With Conjure the Spirits, I wanted to follow characters whose choices result in the characters each getting what they want, but not in the way they expect. I thought an interesting way of exploring this concept would be to see characters’ selfish intentions corrupt the process of a séance — then see how they face consequences once pulled halfway between the realms of the living and the dead. Before researching the rise of American spiritualism in the 19th century for the project, I would have never guessed how rich the cast of characters who attended “table-turning” parties could be. A lot of the time, they were high-stakes affairs for everyone involved — from the mediums, to the hosts and guests, and even the skeptics — so the situation sets the table (so to speak) to delve into interesting conflicts.
What drew you to Zombie Joe’s Underground Theatre as a venue?
I have been a fan of Zombie Joe’s Underground — and particularly their signature show, Urban Death — for years. I’m always on the lookout for ways to improve as a writer and director, and I knew that the opportunity to develop a show influenced by the distinctive style of ZJU would be very enriching. I also knew I had a high bar to clear, given the theatre’s storied 31-year history. At the same time, it was reassuring to be able to count on the presence of a supportive community to help along the way and to give helpful feedback before and during the show’s run. On that note, I owe very special thanks not only to Zombie Joe himself, but also to Denise Devin, who was instrumental to bringing Conjure the Spirits to life and ensuring that it bears the essence that only exists at the Underground.
Casting is tough with plays in general, but with a show like this were there certain special attributes you were looking for in the actors?
Because Conjure the Spirits is a fast-paced and physically demanding ensemble piece, it was important that the cast both be very capable at communicating relationships and conflict in ways that an audience member can recognize right away, and be able to move in unconventional ways. Huge shout-out to each member of the cast – Sarah Bruce, Zelda Gay, Ryan Leonard, Jorge Lozano, and Liza Rash – for taking a leap of faith with this show and delivering absolutely top-notch performances every night of the run.
What made you decide to have a ‘pre-show’ in the lobby?
It’s one thing to tell an audience in the playbill that they are ghosts — it’s another thing entirely to give them the experience of haunting a theatre alongside the spirits of decades’ worth of ZJU performances past. I think that inviting the audience to be a fly on the wall while the troupe “conjures” the play not only allows narrative groundwork to be established (and easter eggs for the character relationships that cross over between the pre-show and the show to be placed), but it also lets the audience know that their presence is important to us as the storytellers.

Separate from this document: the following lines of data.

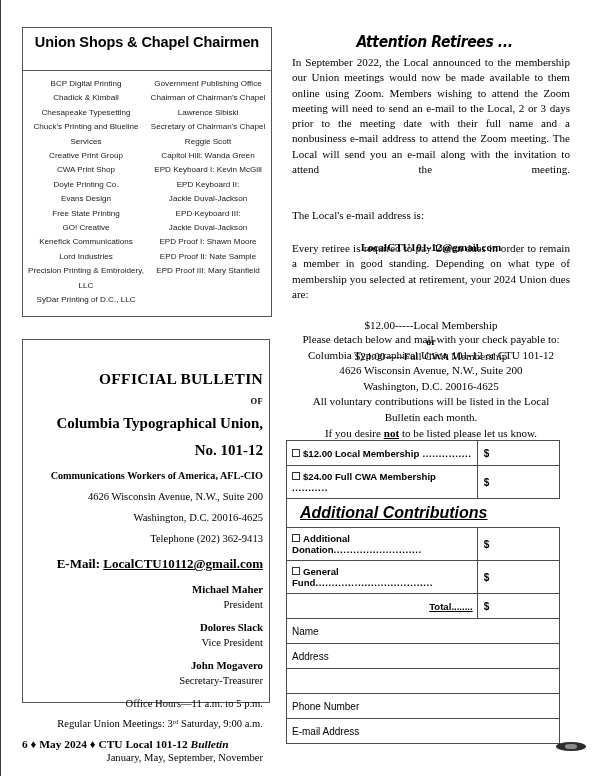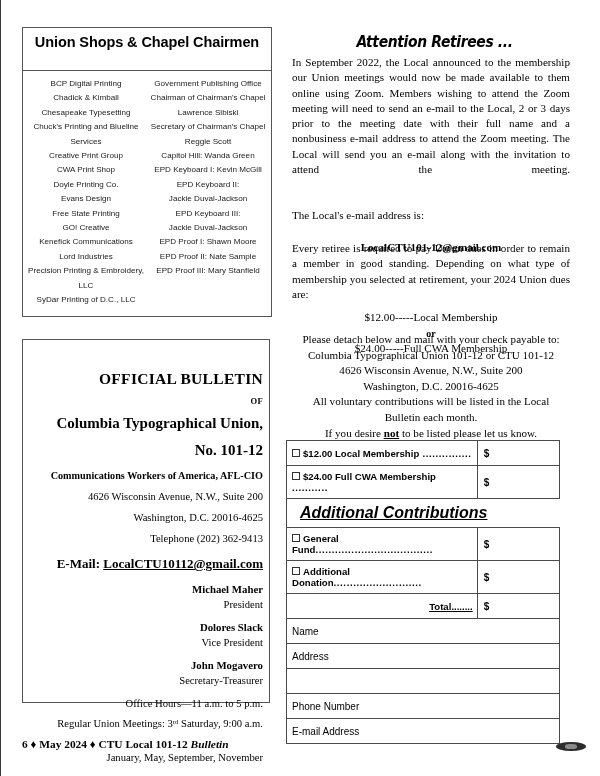--- a/index.html
+++ b/index.html
@@ -162,7 +162,7 @@
   .p2 { top: 208px; }
   .p3 { top: 224px; font-weight: bold; }
   .p4 { top: 241px; }
-  .dues { top: 294px; }
+  .dues { top: 302px; }
   .dues div { line-height: 15.6px; }
   .dues .or { font-weight: bold; font-size: 10px; }
   .detach { top: 316px; }

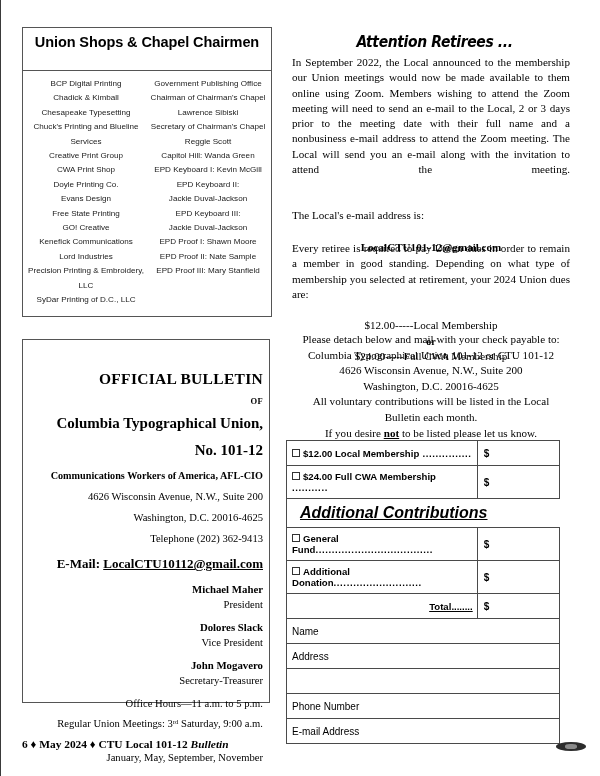--- a/index.html
+++ b/index.html
@@ -347,11 +347,11 @@
       </td>
     </tr>
     <tr>
+      <td class="lbl"><span class="chk"></span><span>Additional Donation</span><span class="dots">...........................</span></td>
+      <td class="amt">$</td>
+    </tr>
+    <tr>
       <td class="lbl"><span class="chk"></span><span>General Fund</span><span class="dots">....................................</span></td>
-      <td class="amt">$</td>
-    </tr>
-    <tr>
-      <td class="lbl"><span class="chk"></span><span>Additional Donation</span><span class="dots">...........................</span></td>
       <td class="amt">$</td>
     </tr>
     <tr>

I really enjoyed your 2022 Hollywood Fringe show, ‘4 Season Total Sh*t Show.’ How do these two genres, parody and horror, differ to produce?
Thank you! In my experience, timing and tension are both crucial to giving an audience the experience of laughter or fear, and it’s the way performers resolve tension that makes the two genres different. So I would say that no matter the genre, developing strong cast chemistry is key.
Lastly, please give any prospecting playwrights, directors and producers your insights on what do do and what to avoid.
Trust your casts, and do everything in your power to foster an environment where they can be their most creative selves! As writers, I think our most important job is to craft relationships and conflicts that allow each performer to tell a compelling story from their character’s perspective. And as directors, I think our most important job is to create conditions that allow each performer to find moments and make choices that only they can while they’re inhabiting their character.